Je l'avais vu à sa sortie et j'étais de ces gens totalement fan, l'adorant, dansant sur ces musiques chez moi, riant et mémorisant ces répliques du bout des doigts.
Mais très vite, le soufflé est tombé et j'ai fait face à tout ces défauts. Un peu dans la mise en scène mais surtout dans son scénario et sur ma conception du Joker.
On va commencer par les qualités du film
Joaquin Phoenix a fait un excellent travail d'acteur pour devenir Arthur Fleck. Je n'irais pas forcément applaudir la perte de poids ( que tout le monde encense comme la quintessence du bon jeu d'acteur ) mais je félicite cependant la façon d'avoir pu recréer le rire de ce joker, si mythique, et imitant le rire chronique du syndrome pseudo-bulbaire.
Dans un sens plus large, tout les acteurs font un bon boulot et joue bien.
J'adore la composition musicale d'Hildur qui permet d'iconiser certaines scènes. Transition toute trouvée pour dire que la photographie et que la mise en scène, dans son ensemble, est très bien faite et propose des scènes iconiques ( la danse des escaliers, celle après son premier meurtre ou le léger zoom sur son regard qui se crispe avant de se déchaîner sur les poubelles )
Mais les défauts existent et ils sont nombreux et pas négligeables ...
Si j'aime bien la mise en scène, elle manque parfois cruellement de subtilité. Deux exemples : Quand on apprend que la relation entre Arthur et la voisine était faux, le film revient sur toutes les scènes pour nous expliquer lourdement ce qu'on avait parfaitement compris.

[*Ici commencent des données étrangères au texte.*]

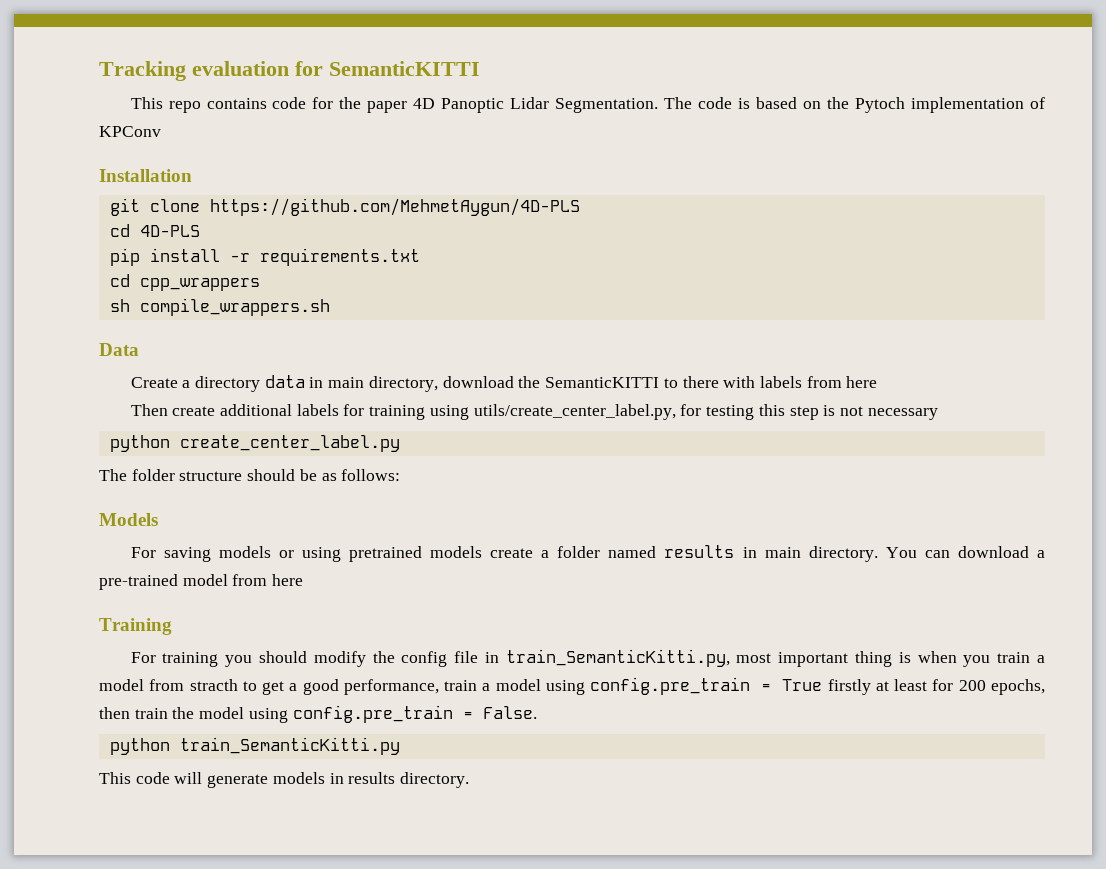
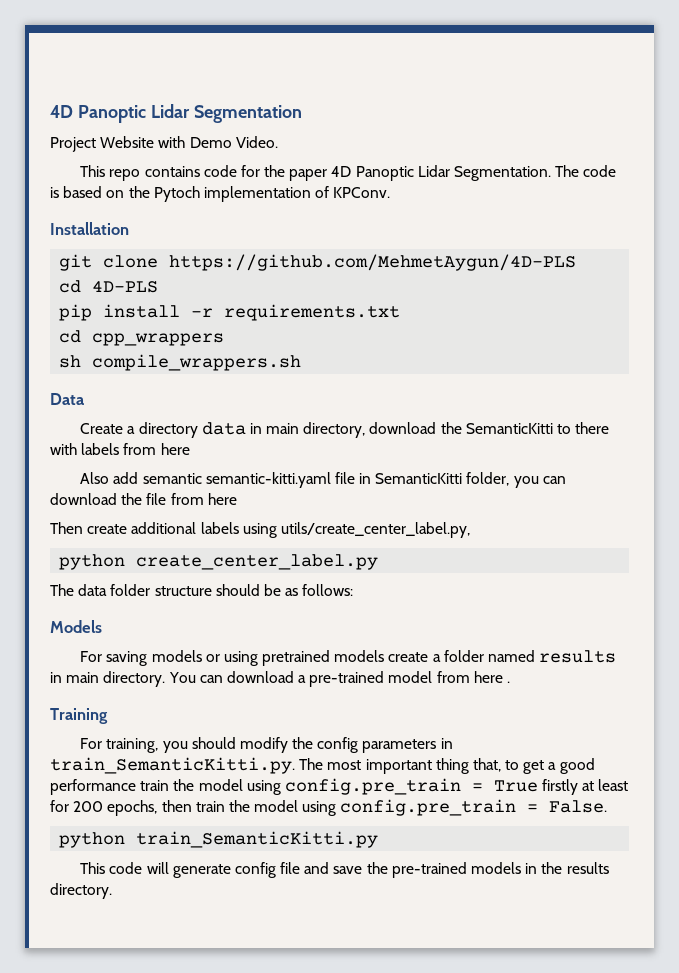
- Tracking evaluation for SemanticKITTI
+ 4D Panoptic Lidar Segmentation
+ Project Website with Demo Video.
- The code is based on the Pytoch implementation of KPConv
+ The code is based on the Pytoch implementation of KPConv.
- Create a directory data in main directory, download the SemanticKITTI to there with labels from here
+ Create a directory data in main directory, download the SemanticKitti to there with labels from here
+ Also add semantic semantic-kitti.yaml file in SemanticKitti folder, you can download the file from here
- Then create additional labels for training using utils/create_center_label.py, for testing this step is not necessary
+ Then create additional labels using utils/create_center_label.py,
- The folder structure should be as follows:
+ The data folder structure should be as follows:
- You can download a pre-trained model from here
+ You can download a pre-trained model from here .
- For training you should modify the config file in train_SemanticKitti.py, most important thing is when you train a model from stracth to get a good performance, train a model using config.pre_train = True firstly at least for 200 epochs, then train the model using config.pre_train = False.
+ For training, you should modify the config parameters in train_SemanticKitti.py. The most important thing that, to get a good performance train the model using config.pre_train = True firstly at least for 200 epochs, then train the model using config.pre_train = False.
- This code will generate models in results directory.
+ This code will generate config file and save the pre-trained models in the results directory.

La seconde se trouve quand la famille Wayne quitte le cinéma et qu'un criminel inconnu les suit, rappelant lourdement la scène de meurtre qui n'a aucun impact ( balayé en fin de film ) et qui n'était qu'un moment de trop ( on aurait pu laisser le plan sur le mec qui les regarde ou, au pire, le plan sur l'ombre de cet inconnu qui s'étend sur le mur, parfaitement explicite pour celui qui connaît un minimum Batman )
La politique est traitée de façon très immature. Sans être économiste, on ne peut pas traiter les inégalités salariales en faisant des riches les méchants et les pauvres les gentils qui ont le droit de tuer les gens. Et mettre le Joker dedans est un non-sens car le Joker n'est pas une figure politique !
Mais mon plus gros problème concerne l'écriture de ce Joker :
1. Tout les meurtres à l'écran, orchestré par ce Joker, sont motivés par le ressentiment et la vengeance alors que le Joker est du genre à tuer sans aucune motivation de ce genre. Et quand on avait l'occasion de proposer un meurtre "gratuit" ( proposant alors une graduation, de meurtres motivés à gratuits ), avec le collègue nain et la voisine, il se défile ( le réalisateur affirme en interview que la voisine est toujours en vie )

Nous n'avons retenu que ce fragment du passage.